# Mann Lake pf 120



## Rader Sidetrack (Nov 30, 2011)

I'd say that most who choose to use PF120 combo frames make that choice due to the 4.9mm cell size. You didn't mention that ... so is that what you are expecting?

If you aren't intending to go to 4.9mm cell size, the Ritecell is reportedly 5.4 mm.


----------



## odfrank (May 13, 2002)

Charlie B gave me a box of 100 pf120 last year FOR FREE!! and I can only presume that cheapskate only did so because he had found them so hard to get drawn out. I added wax, threw a nice swarm on them and fed fed fed. I was only able to get 15 frames drawn before they stopped. The brood pattern sure looked nice on them. It is a nuisance to have those undrawn frames in the box and I will have to deal with them soon.


----------



## Mike Gillmore (Feb 25, 2006)

I've not had too many problems with the bees drawing out comb on the PF-120's I use ... IF they are introduced at the right time. In "spring" and "early summer", swarms or splits jump right on them and draw comb out nicely. During this time period they also work well inserted in between drawn comb in expanding colonies with lots of wax makers. Once past the early summer nectar flows they are not as eager to draw them out, but I also see a similar hesitation at that point with foundation or empty frames.

The frames are a bit flimsy, so colonies that heavily propolyze make it a little more difficult to remove frames during inspections. They are also slightly shorter in height than wooden frames so they end up with a little more burr comb on the top and bottom bars. 

A few cons using them, but the upside is that there is no time spent on wiring or assembly. Just drop them in the box and that's it.


----------



## laketrout (Mar 5, 2013)

Good point Rader I wasn't sure on that , there standard pf120 doesn't say rite cell in the header but down below it does say 4.9 its a little confusing , I don't see 5.4 sizing anywhere at mann lake .
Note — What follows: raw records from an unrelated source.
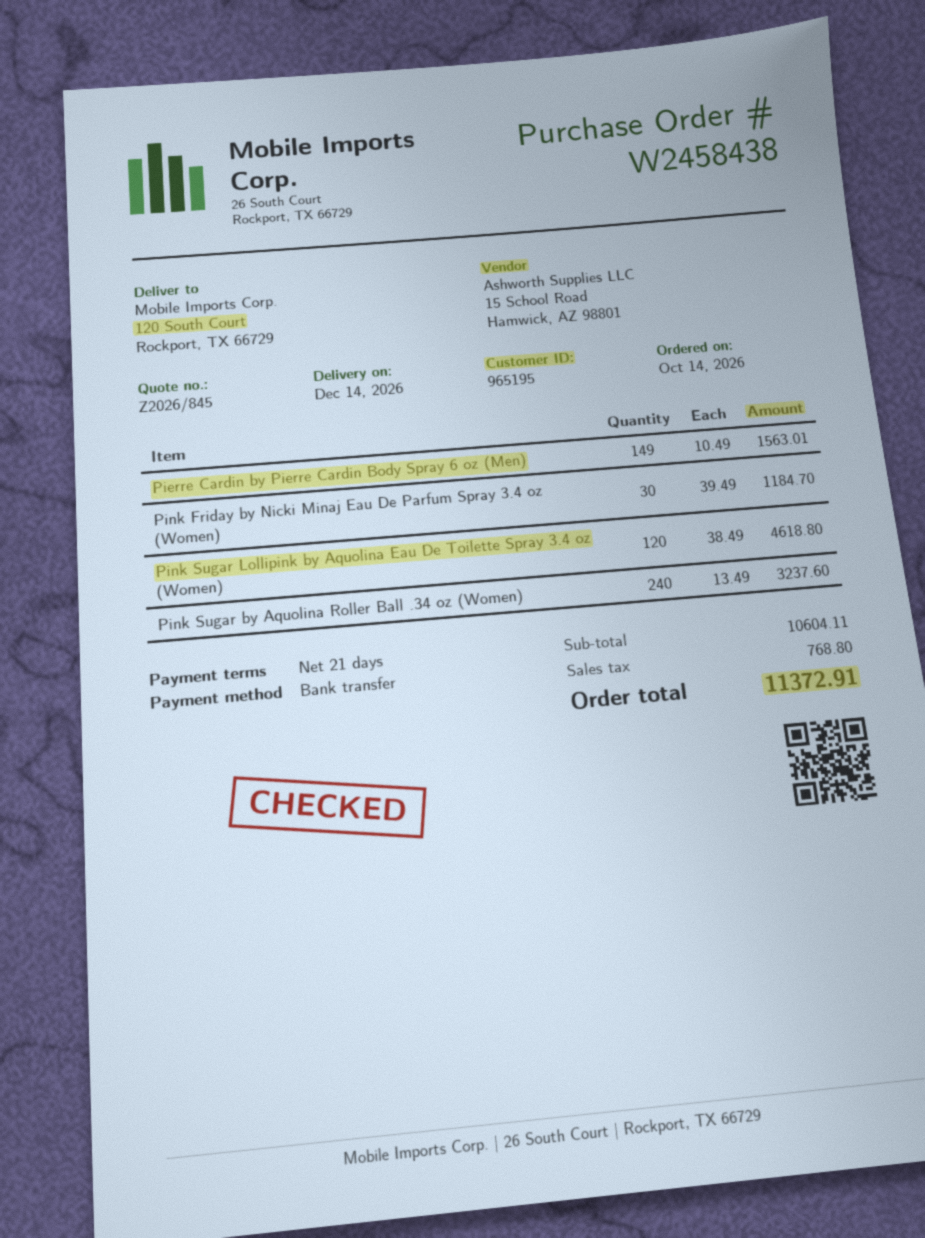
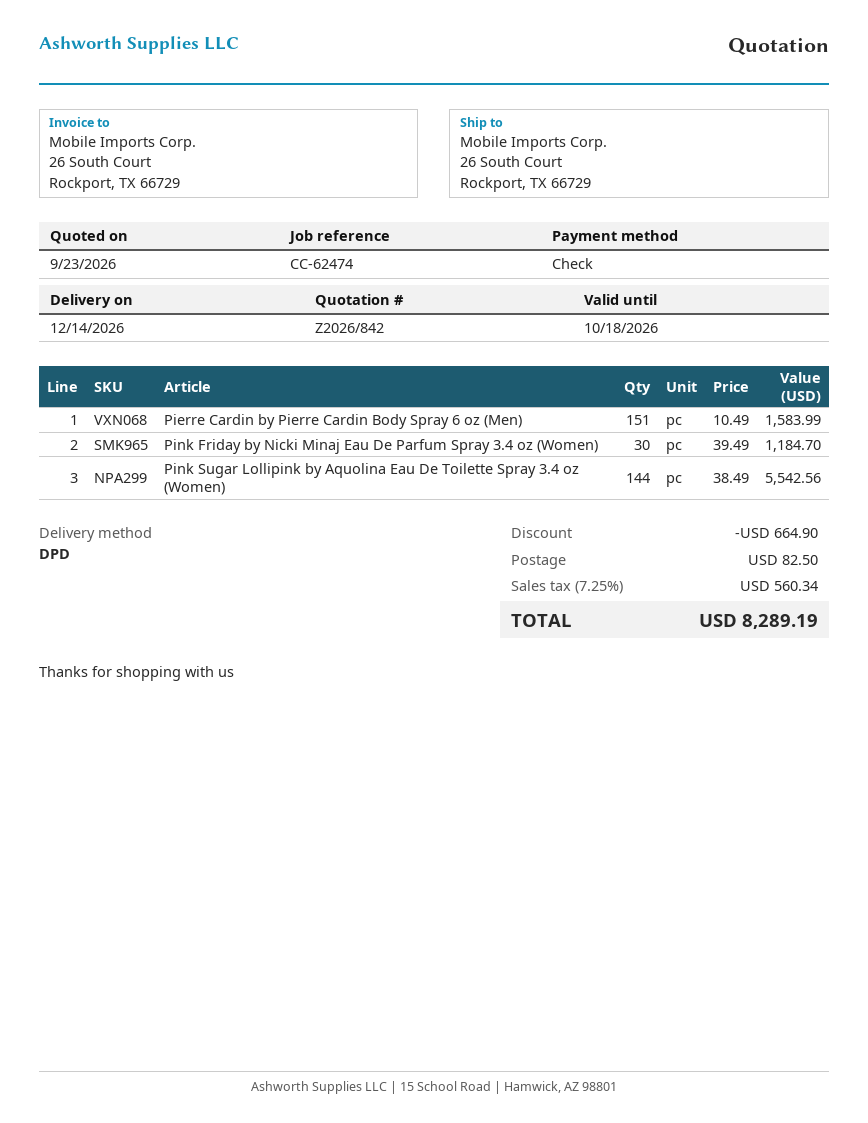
quote number: Z2026/845 -> Z2026/842
payment method: bank transfer -> cheque
ship to: 120 South Court, Rockport, TX 66729 -> 26 South Court, Rockport, TX 66729
Pierre Cardin by Pierre Cardin Body Spray 6 oz (Men): 149 x 10.49 = 1563.01 -> 151 x 10.49 = 1583.99
Pink Sugar Lollipink by Aquolina Eau De Toilette Spray 3.4 oz (Women): 120 x 38.49 = 4618.80 -> 144 x 38.49 = 5542.56
Pink Sugar by Aquolina Roller Ball .34 oz (Women): 240 x 13.49 = 3237.60 -> none
discount: none -> 664.90
shipping: none -> 82.50
tax: 768.80 -> 560.34
total: 11372.91 -> 8289.19

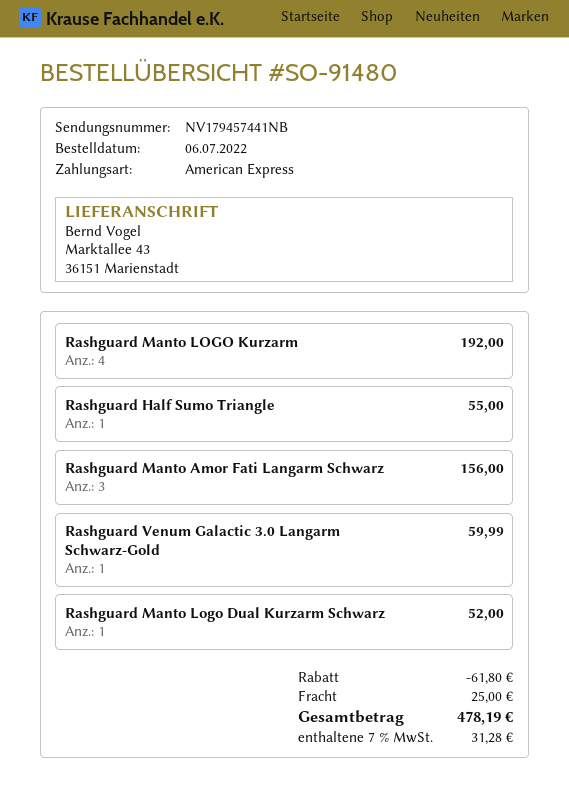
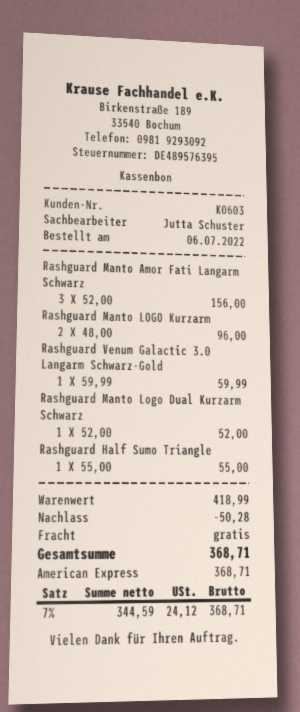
Rashguard Manto LOGO Kurzarm: 4 for 192.00 -> 2 for 96.00
discount: 61.80 -> 50.28
shipping: 25.00 -> 0.00
tax: 7% = 31.28 -> 7% = 24.12
total: 478.19 -> 368.71

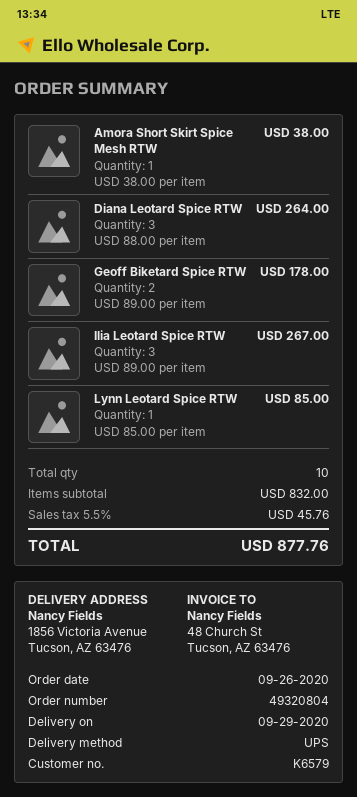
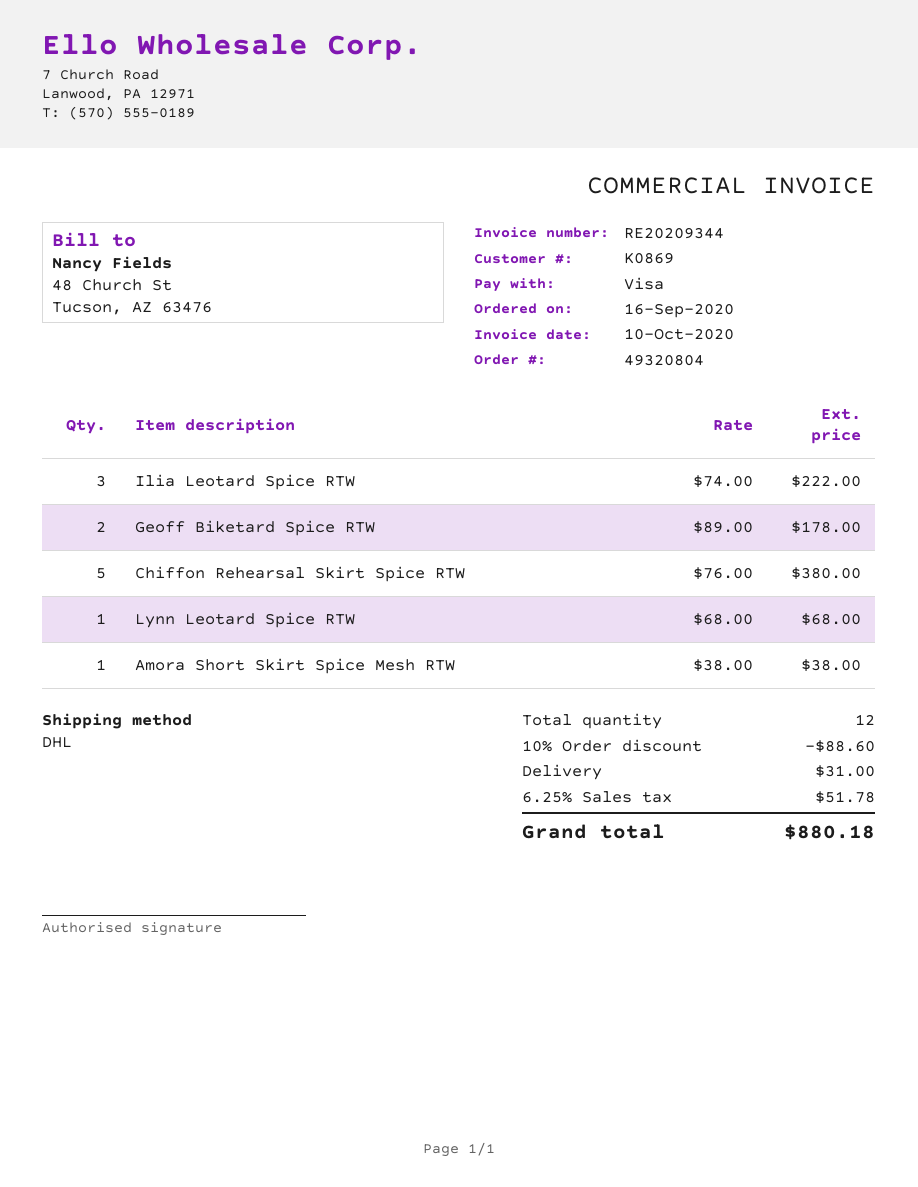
order date: 2020-09-26 -> 2020-09-16
customer number: K6579 -> K0869
shipping method: UPS -> DHL
Diana Leotard Spice RTW: 3 x 88.00 = 264.00 -> none
Ilia Leotard Spice RTW: 3 x 89.00 = 267.00 -> 3 x 74.00 = 222.00
Lynn Leotard Spice RTW: 1 x 85.00 = 85.00 -> 1 x 68.00 = 68.00
Chiffon Rehearsal Skirt Spice RTW: none -> 5 x 76.00 = 380.00
total quantity: 10 -> 12
discount: none -> 10% = 88.60
shipping: none -> 31.00
tax: 5.5% = 45.76 -> 6.25% = 51.78
total: 877.76 -> 880.18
Od frank it sounds like old charlie B got you you on that one and I'm sure you will get him back for it !! this is what bothers me about going to plastic I don't wan't to deal with bee's not drawing it out , is this why some go to pierco at 5.2 cell size , I would be interested in what you use and feel that the bee's draw out without any trouble .

Mike I've heard some like the benefits of plastic foundation but stay with wood frames , the flimsy frames you mentioned dont sound good to deal with and also more propolis I can't imagine !! as I'm always scraping it off , so would wood frames and plastic foundation be another option .

OK now I see the rite cell is 5.4 !!!!


----------



## Mike Gillmore (Feb 25, 2006)

Rite Cell in the wood frames might work best for you, unless you are really wanting the 4.9 cell size. Then you could go with 4.9 wax foundation. 

Or as others have done, cut the frames off of the PF-120's and slide them into wooden frames. That adds more work and additional cost, but gives you a sold wood frame with 4.9 plastic foundation.


----------



## beemandan (Dec 5, 2005)

laketrout said:


> Been using wood frames and wax foundation for four years now and thinking about switching over to mann lake pf 120 .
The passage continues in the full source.